— Description of the task —
Could you work out the number of lines in the listing that include the word "FIFA" and reply with that figure alone?

— Data section —
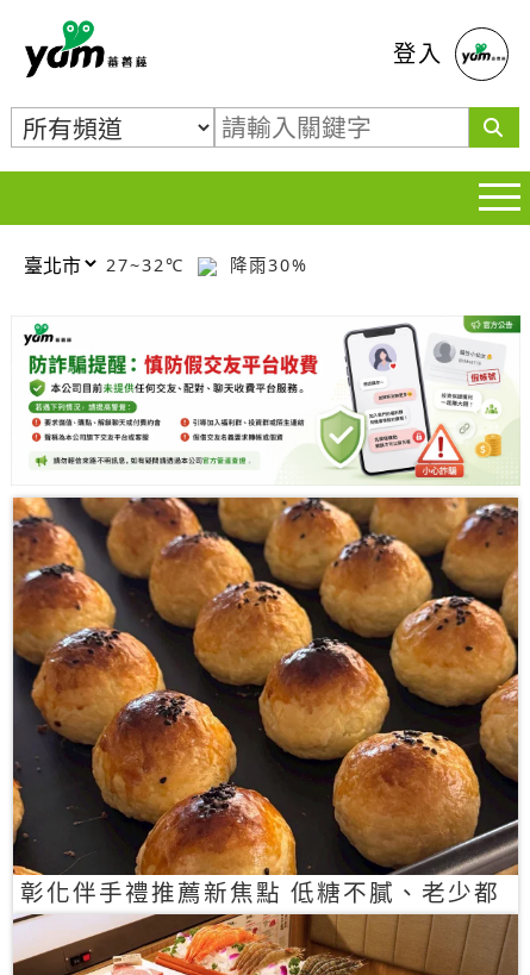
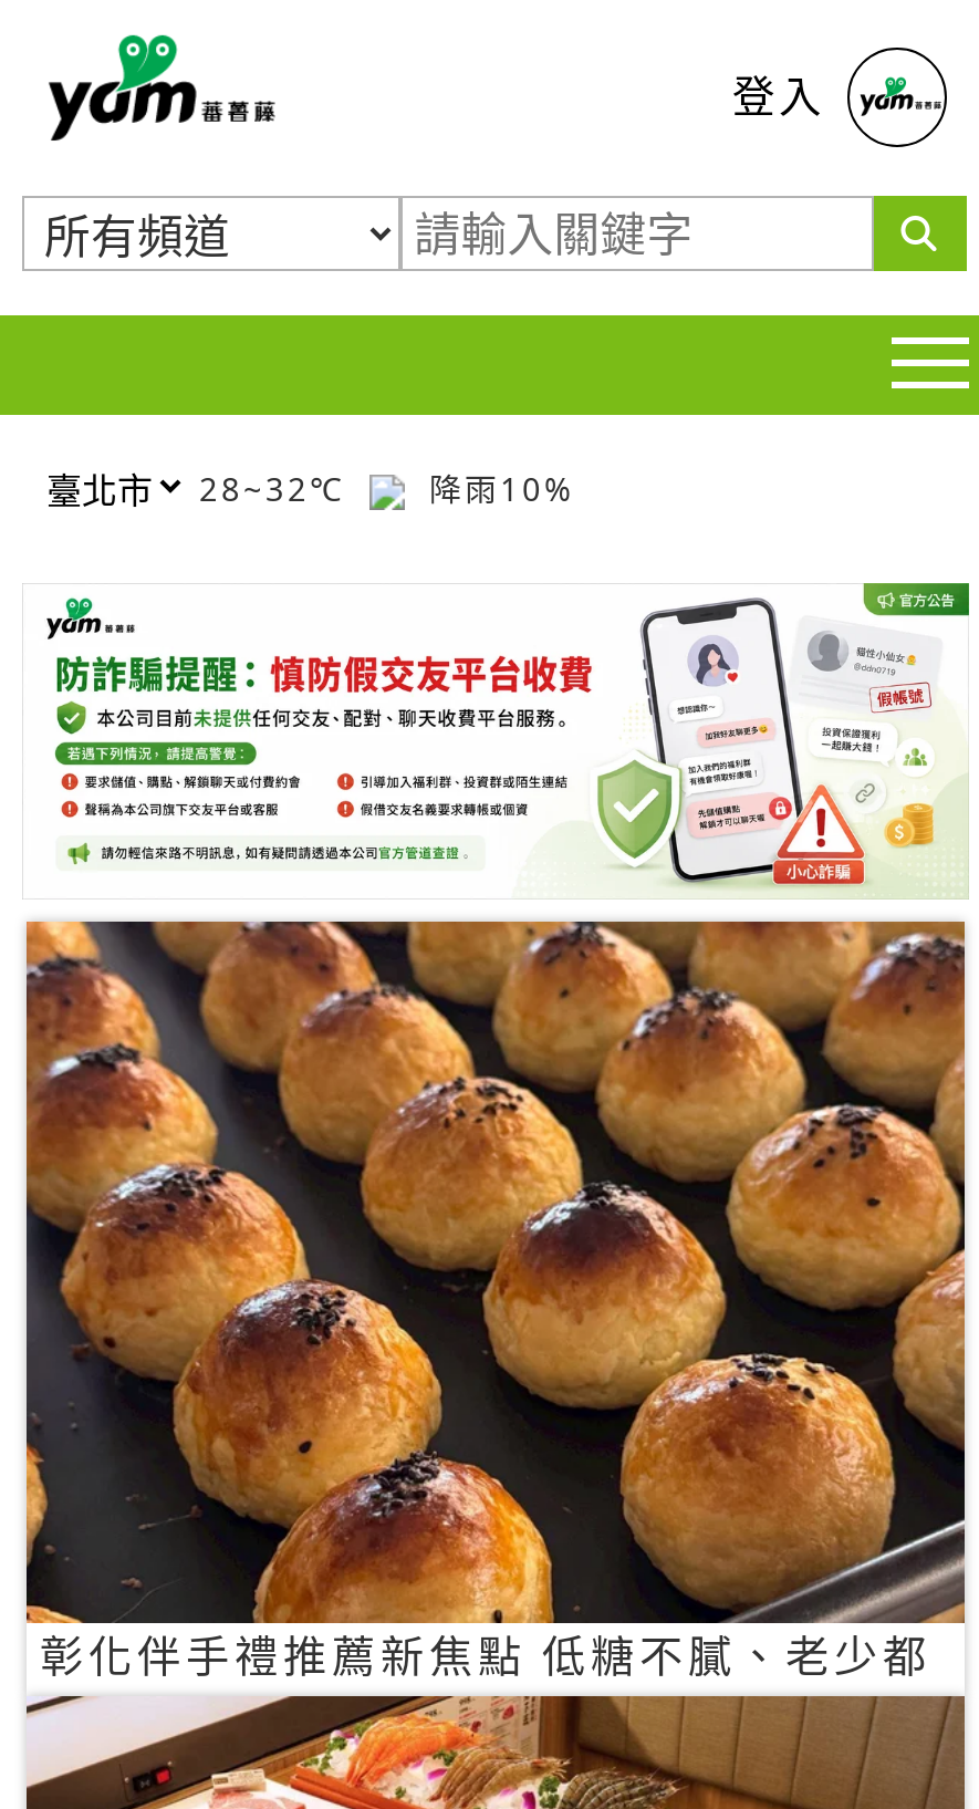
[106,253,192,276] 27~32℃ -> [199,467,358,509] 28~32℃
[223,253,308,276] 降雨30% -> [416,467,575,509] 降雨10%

--

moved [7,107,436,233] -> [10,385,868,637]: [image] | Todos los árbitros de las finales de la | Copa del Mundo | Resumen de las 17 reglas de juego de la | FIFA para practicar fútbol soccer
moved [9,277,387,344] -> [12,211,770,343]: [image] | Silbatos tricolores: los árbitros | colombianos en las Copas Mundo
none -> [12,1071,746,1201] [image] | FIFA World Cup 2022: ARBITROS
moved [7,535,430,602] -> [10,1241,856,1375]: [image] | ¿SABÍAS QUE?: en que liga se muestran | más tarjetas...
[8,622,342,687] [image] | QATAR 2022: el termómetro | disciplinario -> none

— Your solution —
2